Embankment walls mounted along the shores to halt the sea are being destroyed one by one.
Madoukou Aboubakar, 21, shook his head in sadness for the umpteenth time on Friday, August 22, 2014 at about 8:20 am as he sped his motorbike past the Government Bilingual High School (Lycee Bilingue) in Kribi, chief town of the Ocean Division of the South Region.
Ever since he arrived the seaside city to work as a commercial motorbike rider, he told Cameroon Tribune that he has been observing the advancement of the sea with keen interest.
Pointing to a particular area, a few metres from the road the separates the Lycee Bilingue and the three-lined beach, Aboubakar claimed the sea’s advancement was even more visible there as evidenced by the watermark left the night before. “If nothing is done particularly in this section, then the sea will cross this road soon,” he said.
In effect, some of the trees planted along the beach have been uprooted by the advancing sea. The shores are dry of individuals as several notices put up by the Kribi City Council forbids some parts of the beach for swimming after several cases of drowning recorded in the recent past.
“The sea behaves as though it has hands,” commented Aboubakar, hastening to add that even the indigenes are saying the “gods of the sea” are angry.
The advancement of the sea has become a disturbing issue to the inhabitants of Kribi especially owners of private residences and hotels along the beach. Besides uprooting some trees planted along the beach, the sea has swallowed up private dykes mounted with drums of stone or concrete walls and menacing even more resistant ones.

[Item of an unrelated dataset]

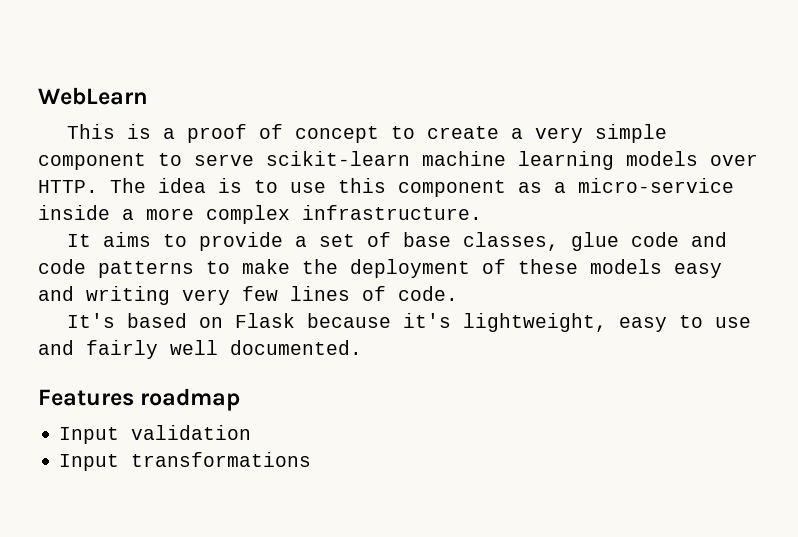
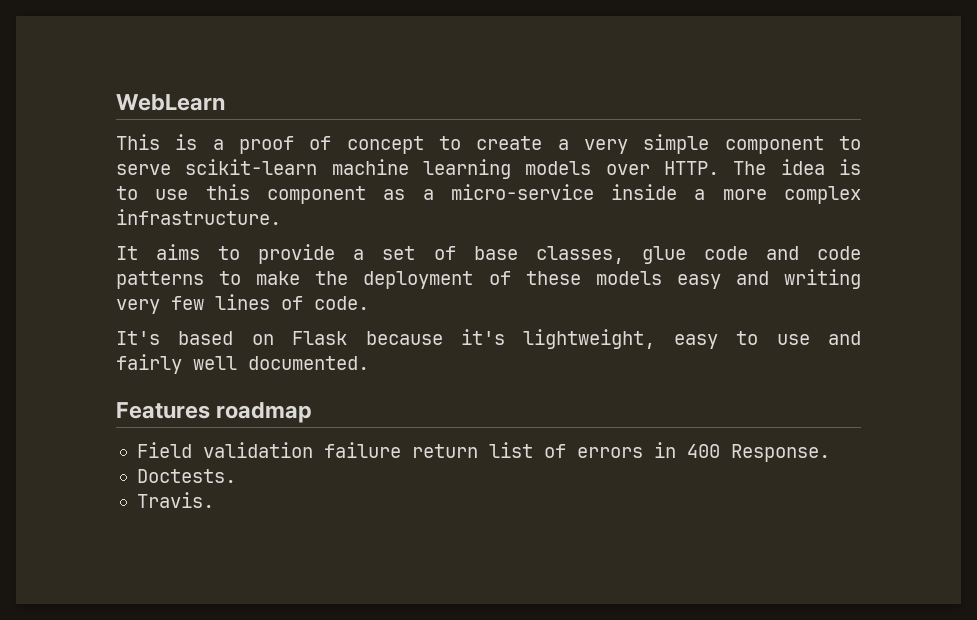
[59,427,120,444] Input -> [136,442,192,458] Field
[59,452,312,471] // Input transformations -> [323,442,830,462] [136,469,236,483] [136,492,214,508] failure return list of errors in 400 Response. // Doctests. // Travis.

At the Residence Jully hotel built at the seashore, the ingenious idea of constructing a dyke using rocks tied together by strong inox wires covered by plastic material to prevent rust, is holding its ground against the sea and protecting the hotel premises.
But of late, its foundation made of concrete was washed away by the sea thereby destabilising the dyke and facilitating the sea’s penetration to continue its erosion of the hotel’s grounds.

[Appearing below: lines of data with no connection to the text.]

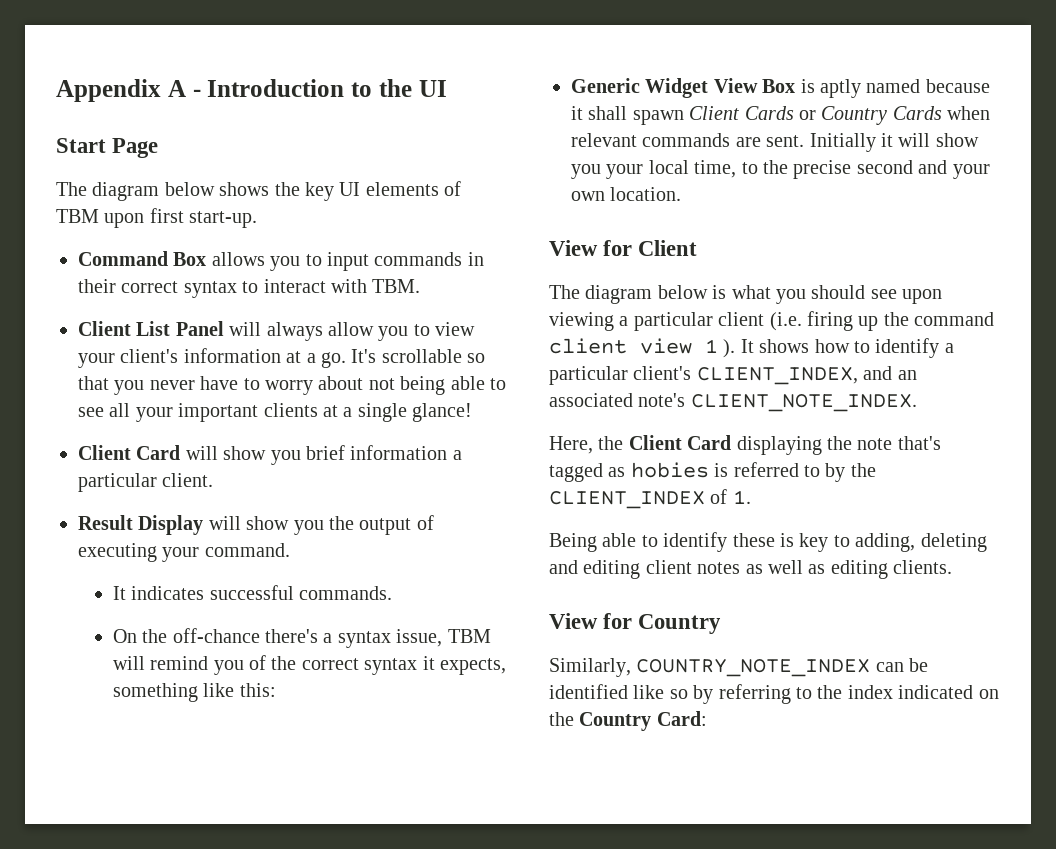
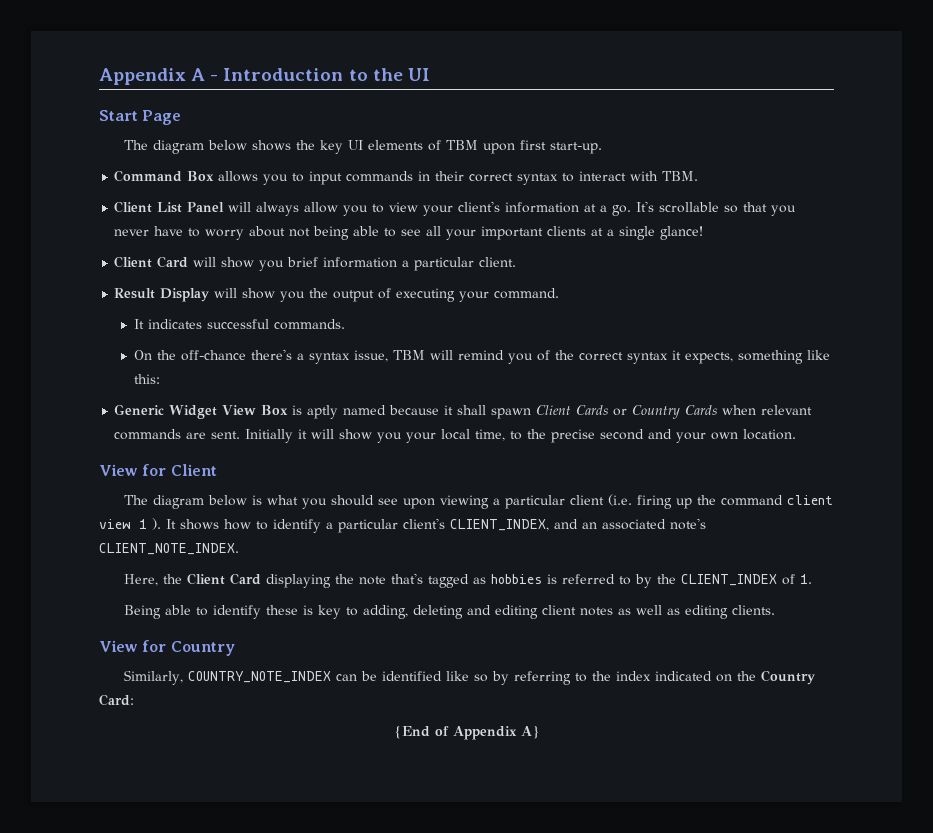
[630,462,709,478] hobies -> [491,574,543,584] hobbies
(707, 718) none -> [393,726,540,740] // {End of Appendix A}

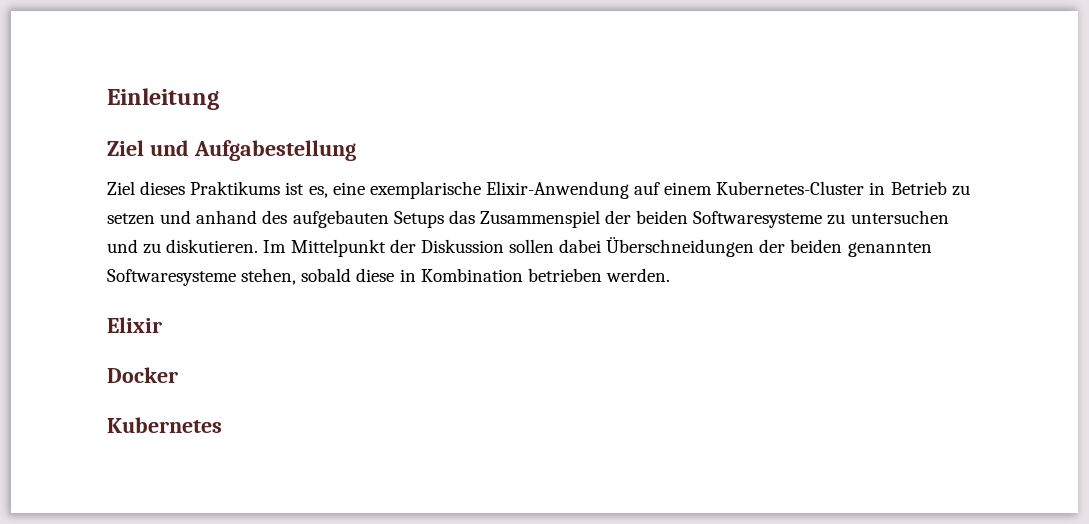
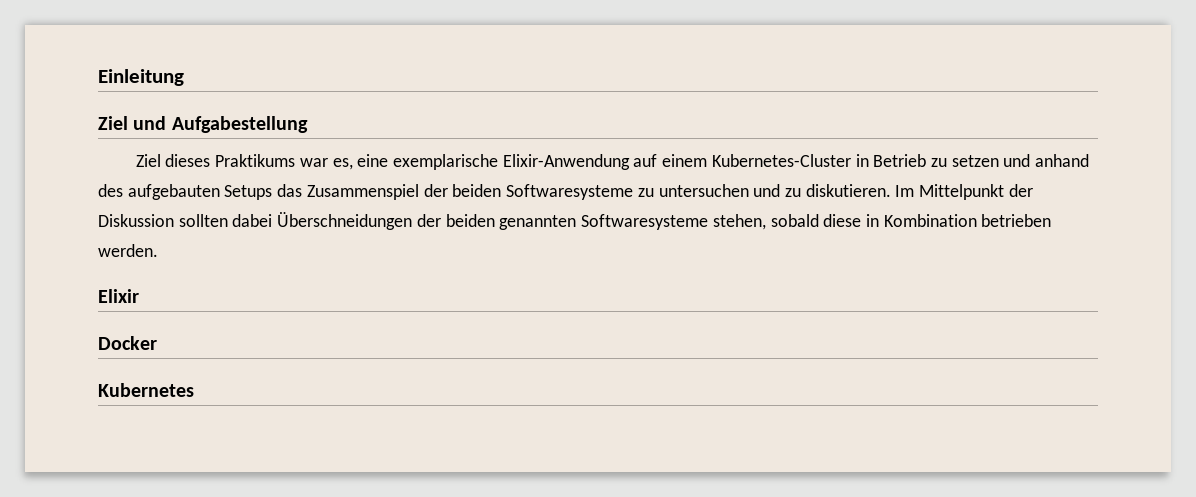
[285,182,305,195] ist -> [299,158,328,167] war
[508,239,554,253] sollen -> [178,214,228,227] sollten

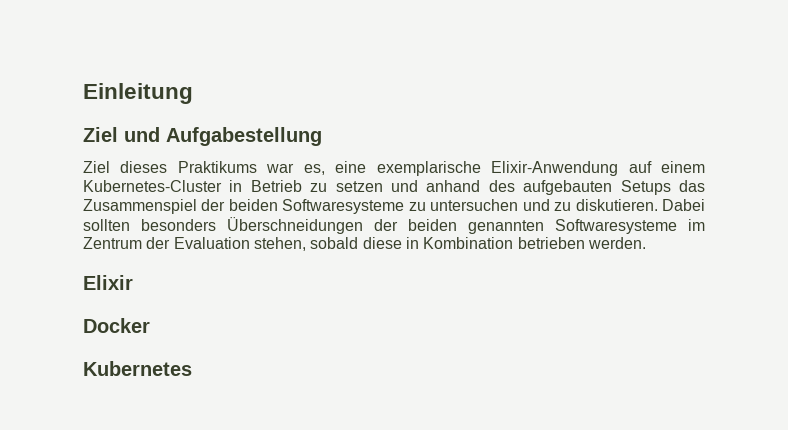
[895,184,1033,200] [98,214,273,227] Im Mittelpunkt der Diskussion sollten dabei -> [662,199,706,211] [83,219,216,231] Dabei sollten besonders
(709, 222) none -> [688,219,705,231] [83,237,250,249] im Zentrum der Evaluation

“We observe that the every year the sea erodes the shore and advances,” said Marcel Nana Yonkeu, administrative and financial head of Residence Jully hotel.
The 120-metre long dyke that cost some FCFA 45 million to be mounted now needs attention. “We plan to close the 25-year old hotel soon for a three-month renovation work period that will include reinforcing the dyke,” he told Cameroon Tribune, hoping that the State will step in with greater means for a durable solution.